What you have to do: Copy out the data word for word, without any of its pictures.

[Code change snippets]

◆ ◆ ◆ ◆ ◆

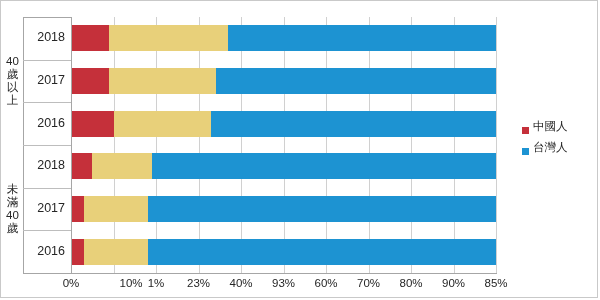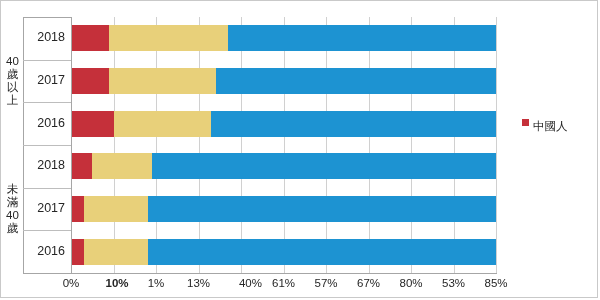"中國人" .legend-item { align-items: flex-start -> flex-end }
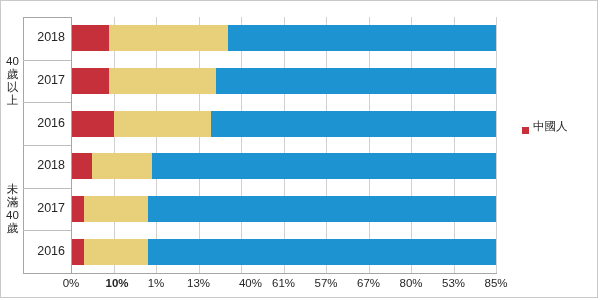"台灣人" div.legend-item { html: none -> <div> <span></span> <span>台灣人</span> </div> }
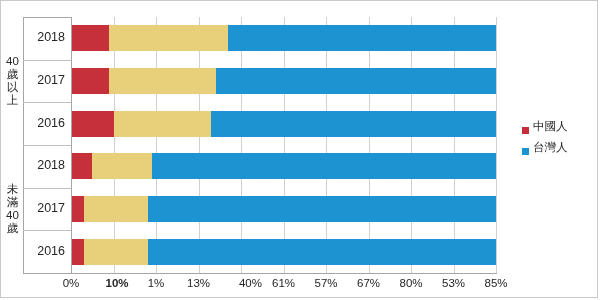"10%" div.xtick { font-weight: bold -> none; left: 116px -> 130px }
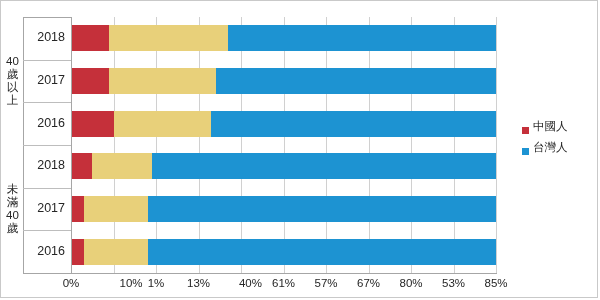"13%" div.xtick { text: 13% -> 23% }
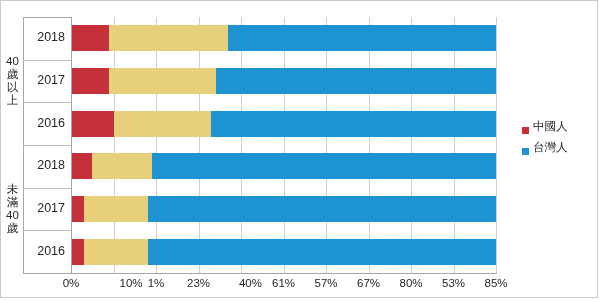"40%" div.xtick { text-align: right -> none }
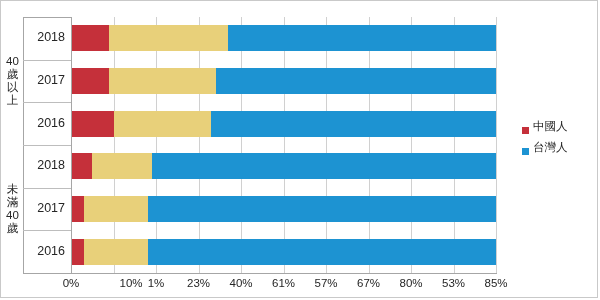"61%" div.xtick { text: 61% -> 93% }
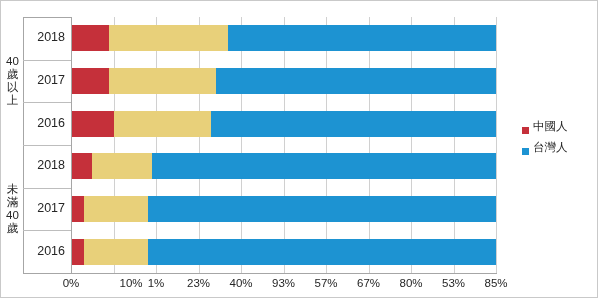"57%" div.xtick { text: 57% -> 60% }
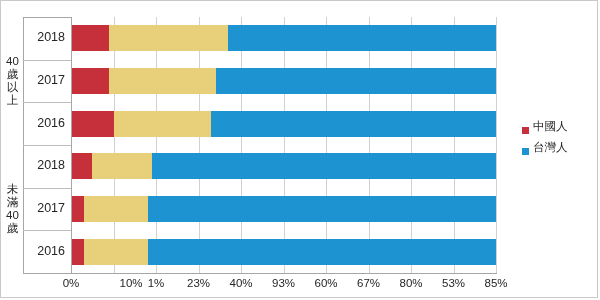"67%" div.xtick { text: 67% -> 70% }
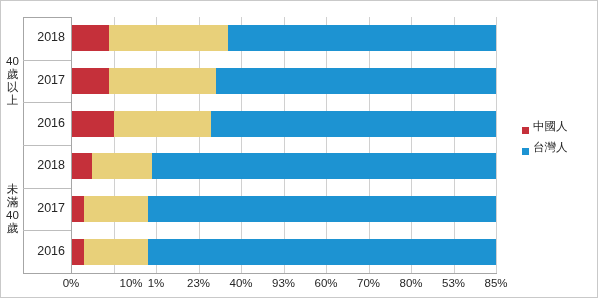"53%" div.xtick { text: 53% -> 90% }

◆ ◆ ◆ ◆ ◆

Finished exercise:
"中國人" .legend-item { align-items: flex-start -> flex-end }
"台灣人" div.legend-item { html: none -> <div> <span></span> <span>台灣人</span> </div> }
"10%" div.xtick { font-weight: bold -> none; left: 116px -> 130px }
"13%" div.xtick { text: 13% -> 23% }
"40%" div.xtick { text-align: right -> none }
"61%" div.xtick { text: 61% -> 93% }
"57%" div.xtick { text: 57% -> 60% }
"67%" div.xtick { text: 67% -> 70% }
"53%" div.xtick { text: 53% -> 90% }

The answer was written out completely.